As a comparison, the labeling and QC of the 177Lu-EDTMP complex was more or less similar to the Sm-153 analog and no significant difference was observed in the biodistribution data. The radiopharmaceutical higher bone uptake and half life may impose long term bone marrow and other critical organs irradiation. Thus, theoretical and practical dosimetry studies should be considered for this ligand at various injected doses to humans.
Figure 6
SPECT images of 177Lu-EDTMP (right) and 177LuCl3 (left) 24 h post injection in wild-type rats
Conclusions
EDTMP ligand was synthesized and its structure was determined using authentic spectroscopic methods. 177Lu-EDTMP was prepared (radiochemical purity more than 99%) using optimization studies. 177Lu-EDTMP and 177LuCl3 preparations were administered intravenously through the tail vein to wild-type rats and biodistribution data collected after 2 h to 7 days showed at least 70% accumulation of the drug in the bone tissues. SPECT images were taken from wild-type rats injected with 177Lu-EDTMP and 177LuCl3 after 24 h and the biodistribution was shown to be consistent with post-mortem data.

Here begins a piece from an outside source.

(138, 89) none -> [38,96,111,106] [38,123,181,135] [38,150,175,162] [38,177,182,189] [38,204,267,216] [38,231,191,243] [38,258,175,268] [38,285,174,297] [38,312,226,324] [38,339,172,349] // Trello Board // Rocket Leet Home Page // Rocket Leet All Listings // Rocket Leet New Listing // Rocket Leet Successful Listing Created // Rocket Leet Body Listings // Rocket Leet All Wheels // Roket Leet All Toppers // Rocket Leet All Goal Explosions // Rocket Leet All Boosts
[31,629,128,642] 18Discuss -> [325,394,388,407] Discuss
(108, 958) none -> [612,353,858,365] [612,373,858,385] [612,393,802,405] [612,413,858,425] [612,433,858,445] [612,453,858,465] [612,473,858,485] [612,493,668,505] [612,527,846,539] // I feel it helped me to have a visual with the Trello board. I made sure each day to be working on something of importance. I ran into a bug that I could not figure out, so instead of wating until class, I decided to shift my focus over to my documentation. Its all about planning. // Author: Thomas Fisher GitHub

A comparative accumulation study for 177Lu-EDTMP and 177Lu was performed for vital organs up to 7 days. 177Lu-EDTMP seemed a promising agent for bone pain palliation therapy in skeletal metastases in humans. Thus the radiopharmaceutical was released for clinical trial process in 20 volunteer human with metastatic bone malignancies in Shiraz, a central city in Iran (16).